Liberdade excessiva torna RF vulnerável a vazamentos
RENATO ANDRADE e VANNILDO MENDES
Da Agência Estado Brasília
Os mecanismos de controle da Receita Federal sobre o acesso ao banco de dados dos contribuintes garante identificação imediata do tipo de informação consultada e o servidor responsável. Mas o grau de detalhamento é complexo, o que permite a um número grande de servidores a liberdade de fazer consultas sobre um mesmo grupo de dados.
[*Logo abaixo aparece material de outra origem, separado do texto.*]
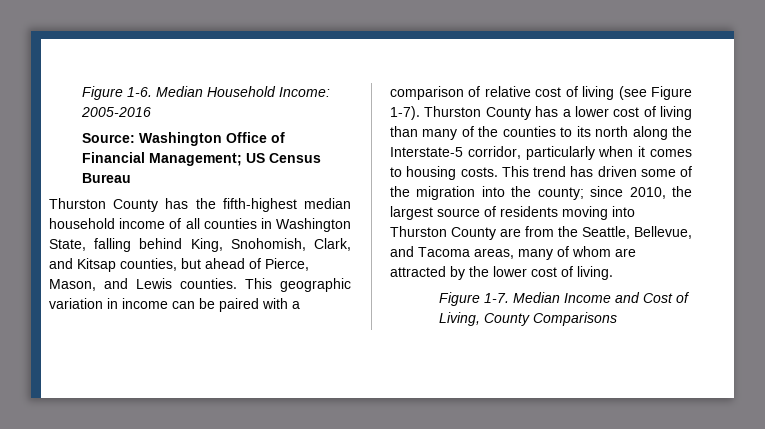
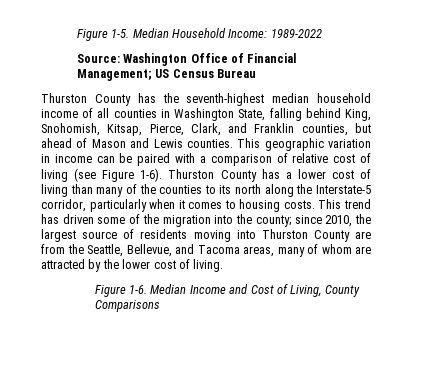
- Figure 1-6.
+ Figure 1-5.
- Median Household Income: 2005-2016
+ Median Household Income: 1989-2022
- Thurston County has the fifth-highest median household income of all counties in Washington State, falling behind King, Snohomish, Clark, and Kitsap counties, but ahead of Pierce, Mason, and Lewis counties.
+ Thurston County has the seventh-highest median household income of all counties in Washington State, falling behind King, Snohomish, Kitsap, Pierce, Clark, and Franklin counties, but ahead of Mason and Lewis counties.
- This geographic variation in income can be paired with a comparison of relative cost of living (see Figure 1-7).
+ This geographic variation in income can be paired with a comparison of relative cost of living (see Figure 1-6).
- Figure 1-7.
+ Figure 1-6.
O uso de senha pessoal e certificação digital é obrigatório para todos os funcionários da Receita. Até mesmo para entrar na internet o servidor precisa fazer sua identificação pessoal no sistema. Mas o tipo de informação que poderá ser acessada varia tanto pela função exercida, quanto pelo local onde o servidor trabalha. Um analista tributário, por exemplo, que trabalhe na área de logística da Receita, não poderá ter acesso a dados sobre Imposto de Renda de nenhum contribuinte, apenas sobre o orçamento do Fisco. Essas escalas de acesso são fixadas pela Receita em portarias internas, chamadas de perfil. ANALISTA Os chefes de agências, como era o caso da analista tributária Antonia Aparecida Rodrigues dos Santos Neves Silva, apontada como responsável pelo acesso indevido dos dados fiscais do vice-presidente do PSDB, Eduardo Jorge Caldas Pereira, tinha liberdade para fazer consultas muito mais detalhadas do que um simples analista. "Guardadas as devidas proporções, o chefe da agência cumpre o papel de secretário da Receita", explica Sílvia Felismino, integrante da diretoria-executiva nacional do SindiReceita, sindicato mantido pelos analistas tributários do Fisco. O nível de detalhe é ampliado de acordo com a subida na hierarquia da Receita. Acima dos chefes de agência estão os delegados, que seguem os superintendentes, os coordenadores até chegar ao secretário.